As you can see, this is Burzinski's plate specimen.
     Lester Burzinski had 1000s of tokens. But only a few boxes remain. At our first meeting we examined 371 tokens and purchased 62 of them. The second box had 306 tokens; we selected 57 CTs. Many of the tokens are the very ones pictured in his book.
     As we thumbed through the box, we were confronted with the reality that we were unable to determine which CTs were scarce or rare. You have to be in this business for years to discover that. Sure, we have a pretty good idea of what makes for a desirable CT: condition (and eye appeal), distinctiveness, age, known history -- but beyond that, you have to be immersed in a specific quest to truly appreciate the rarity of these pieces. We have some ideas. You have to lose a few auctions to high bidders (note the plural) to realize how much demand there is for a particular CT.

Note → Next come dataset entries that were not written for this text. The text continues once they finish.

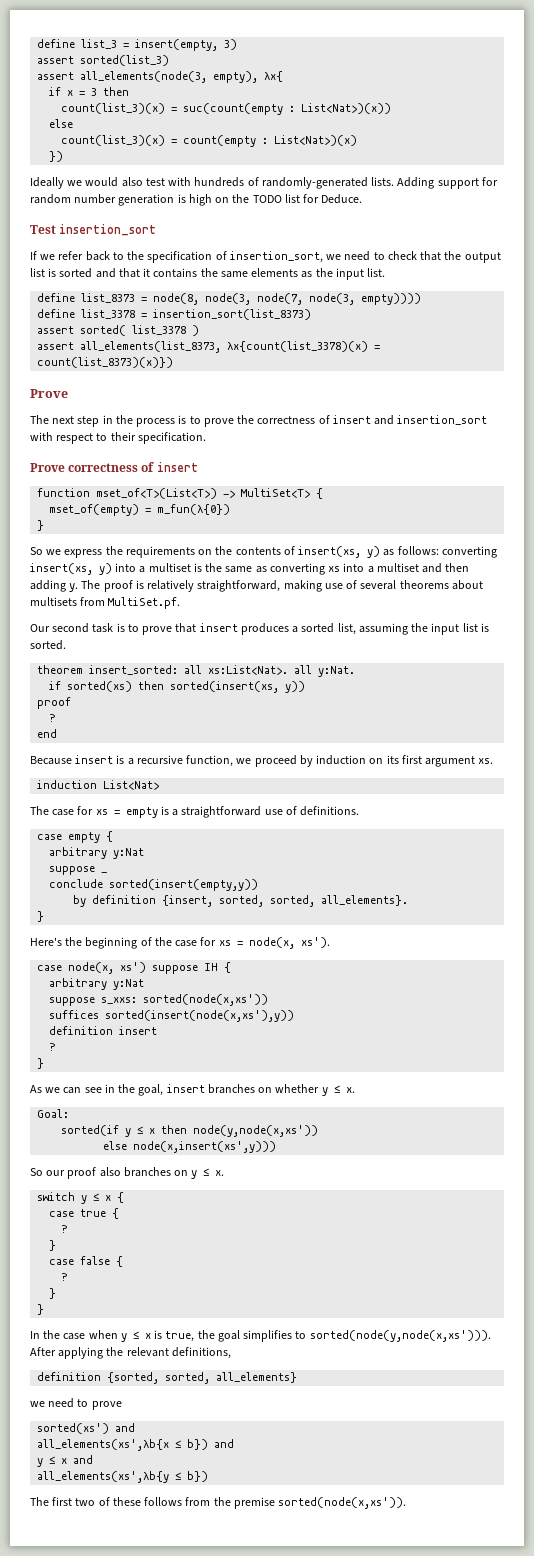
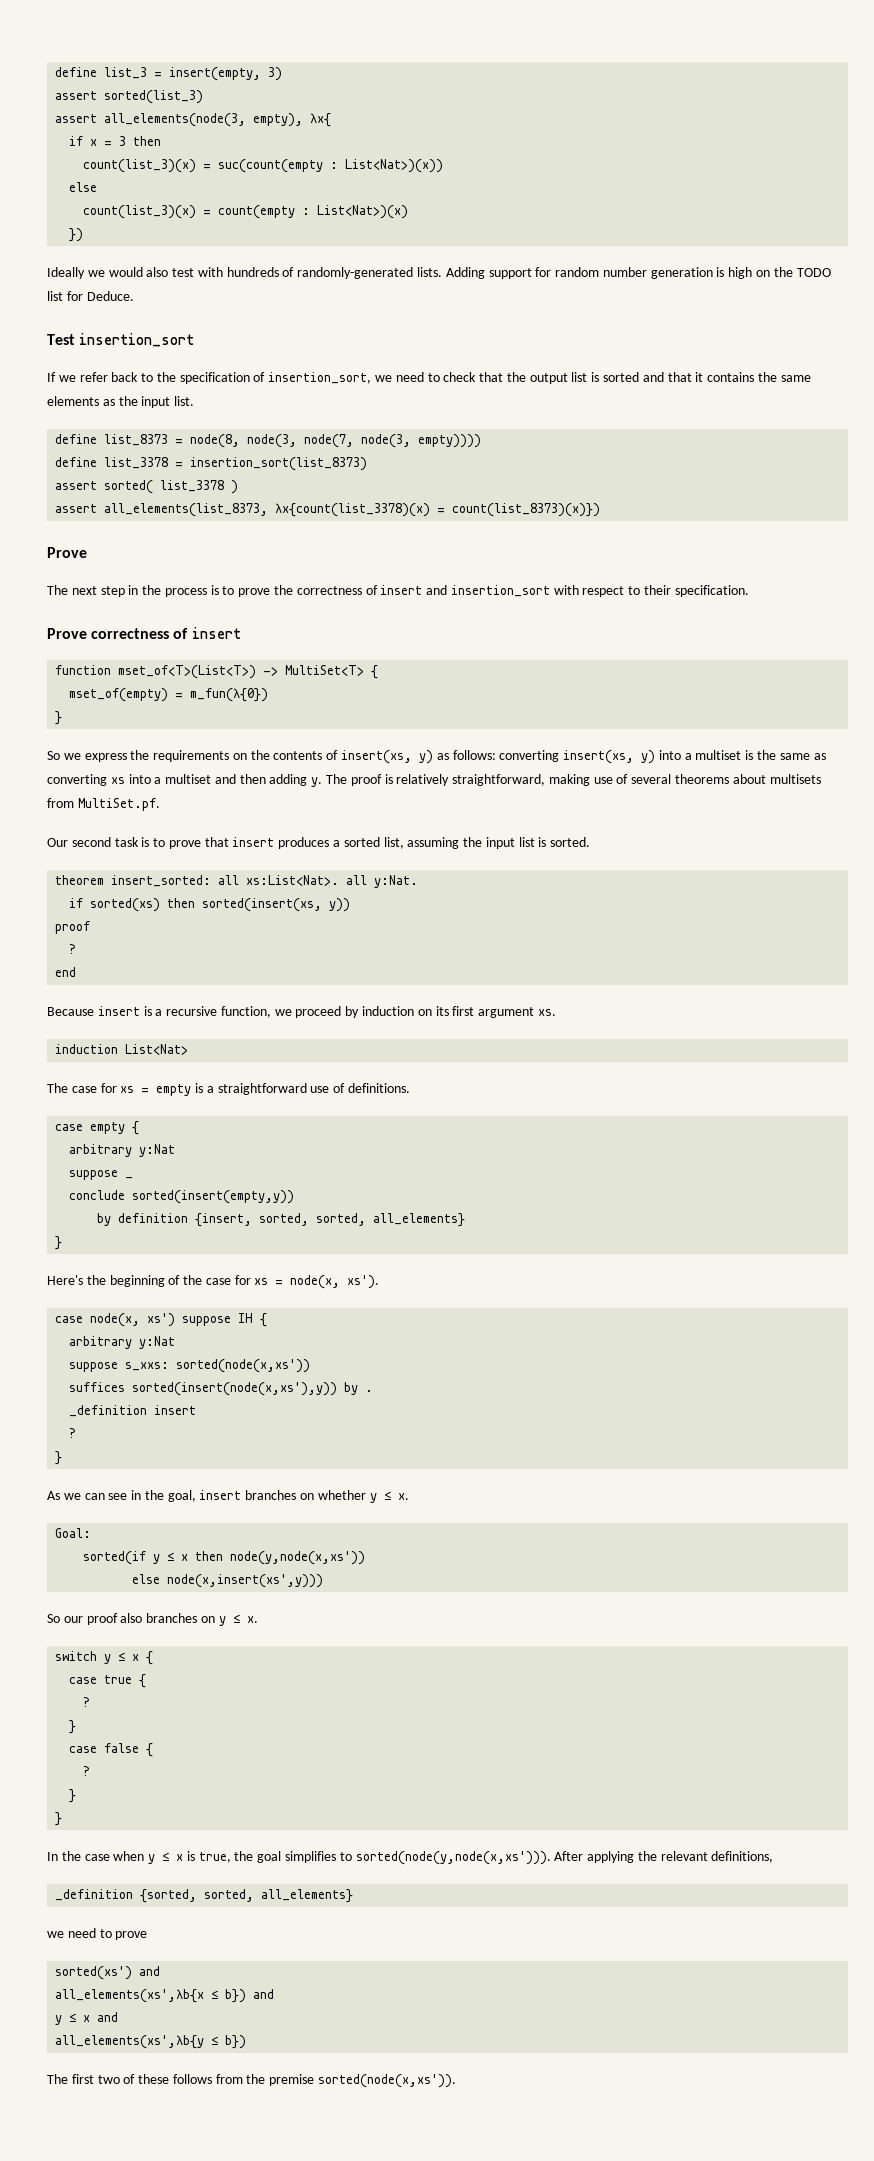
- by definition {insert, sorted, sorted, all_elements}.
+ by definition {insert, sorted, sorted, all_elements}
- suffices sorted(insert(node(x,xs'),y))
- definition insert
+ suffices sorted(insert(node(x,xs'),y)) by .
+ _definition insert
- definition {sorted, sorted, all_elements}
+ _definition {sorted, sorted, all_elements}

     Herein lies one of the joys and frustrations of CT collecting, we are still discovering what is out there and what is available versus what is rare. I had a Scottish dealer of over 20 years experience tell me that he often sees very rare (maybe just a few known) CTs sell for a few dollars because no one knows. We are reminded that prices reflect supply AND DEMAND. Also we must remember that desire shapes prices in a thin market -- for one reason or another, some bidders just want it at all costs! What is a thin market? The answer: few pieces and few collectors.
     My attitude is to embrace this set of circumstances: CT collectors are on the frontier. We are still making discoveries. The marketplace is relatively undeveloped (as compared to other exonumia series -- for example, civil war tokens). In fact, some CTs are have not even entered the marketplace at all. In this regard, we still have churches (like Balquidder) selling off their "bags" of tokens.
     And so here we are, the CT covenant of Virginia, blindly plucking tokens from one of the biggest collections. The exonumia dealer, Steve Hayden, who most graciously extended us this opportunity is offering these CTs on his website (check my links page). As you can see by the numbers above, we are leaving many CTs behind. This is not because they are not distinctive, old or historic -- and certainly, not because they are common -- but rather, we need to save a few dollars for the BBQ.